The other, infinitely snarkier answer, is that it depends on the lie you’re trying to support.

Anonymous 0 Comments

If you have 5 dogs and one of them has 3 legs, the average (mean) number of legs is 19/5=3.8 legs.

But none of the dogs actually has 3.8 legs. Most people would say that an ordinary “average” normal dog has 4 legs. The mode and the median are both 4 legs. Median an mode are better at telling you how many legs an average dog has.

The mode is the number that comes up most, so that’s easy. The median is the middle number if you line the numbers all up. In this case: 3,4,4,4,4. It’s still 4.

Anonymous 0 Comments

When you have a normal distribution, all three of those metrics are the same value.

If the distribution is left or right-skewed, the median will move away from the mean.

Anonymous 0 Comments

mean is the most intuitive, and you can usually use it if you know the data to be normally distributed. things like adult height, weight, etc.
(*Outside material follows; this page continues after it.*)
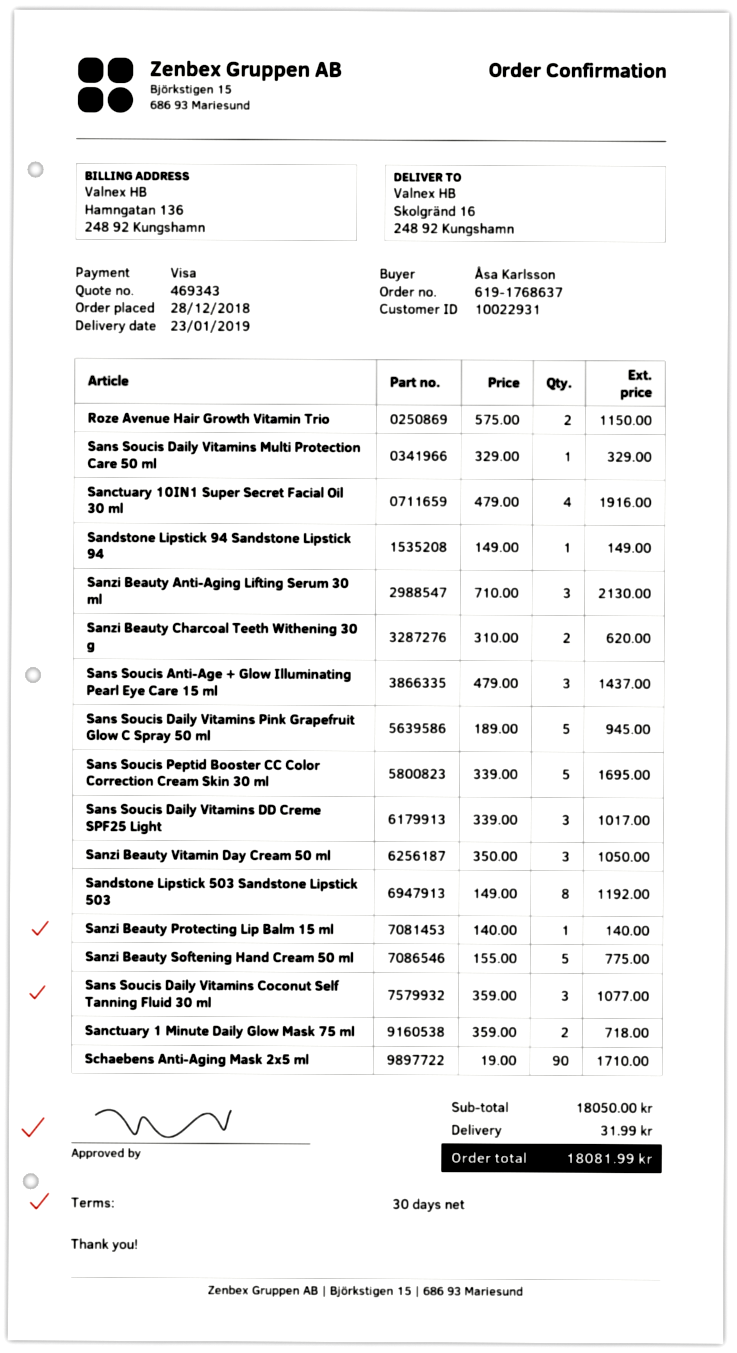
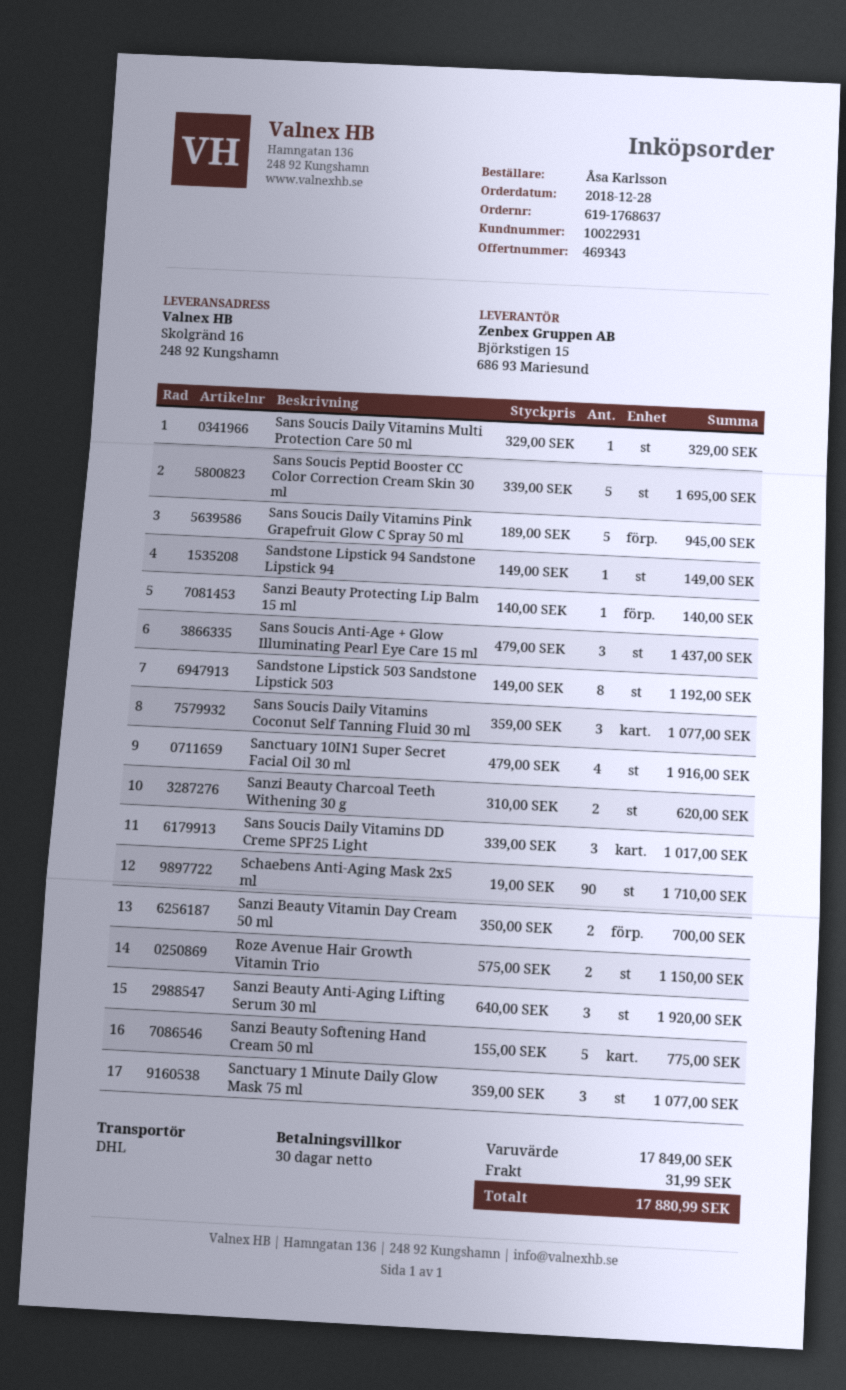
Sanzi Beauty Anti-Aging Lifting Serum 30 ml: 3 x 710.00 = 2130.00 -> 3 x 640.00 = 1920.00
Sanzi Beauty Vitamin Day Cream 50 ml: 3 x 350.00 = 1050.00 -> 2 x 350.00 = 700.00
Sanctuary 1 Minute Daily Glow Mask 75 ml: 2 x 359.00 = 718.00 -> 3 x 359.00 = 1077.00
subtotal: 18050.00 -> 17849.00
total: 18081.99 -> 17880.99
if the data is highly skewed, you want to use the median. like say if you want to know the average salary in a group of people but one of them is an NBA player, that one guy’s humongous salary will have a huge influence on the average. so you want to look at the value in the middle when lined up in order, that is a better indicator of “average” value.

mode is more for when you dont really care about the average but more want to know the most common values. Typically for things with pretty low values. A good example is number of cars owned by a household. What’s more useful, knowing the average number of cars is 2.47, or knowing the most common number of cars in a family is 2?

Anonymous 0 Comments

The method of averaging needs to be relevant and representative of the data you have.

Let’s say you’re comparing incomes in a group of 10 people: 0, 0, 5k, 20k, 50k, 60k, 80k, 100k, 120k, 1m.

The mode is 0 – which doesn’t make any sense.

The mean is 1,445,000 / 10 = 144.5k – also doesn’t make sense as only one person earns the mean or above.

The median is 55k – which makes the most sense – half of the people earn above and half below this number.

Often, interested groups will misrepresent the data by deliberately selecting a misleading average.

For example, an article trying to demonstrate prosperity would say “the average income is $144.5k!” Which, while true, is misleading.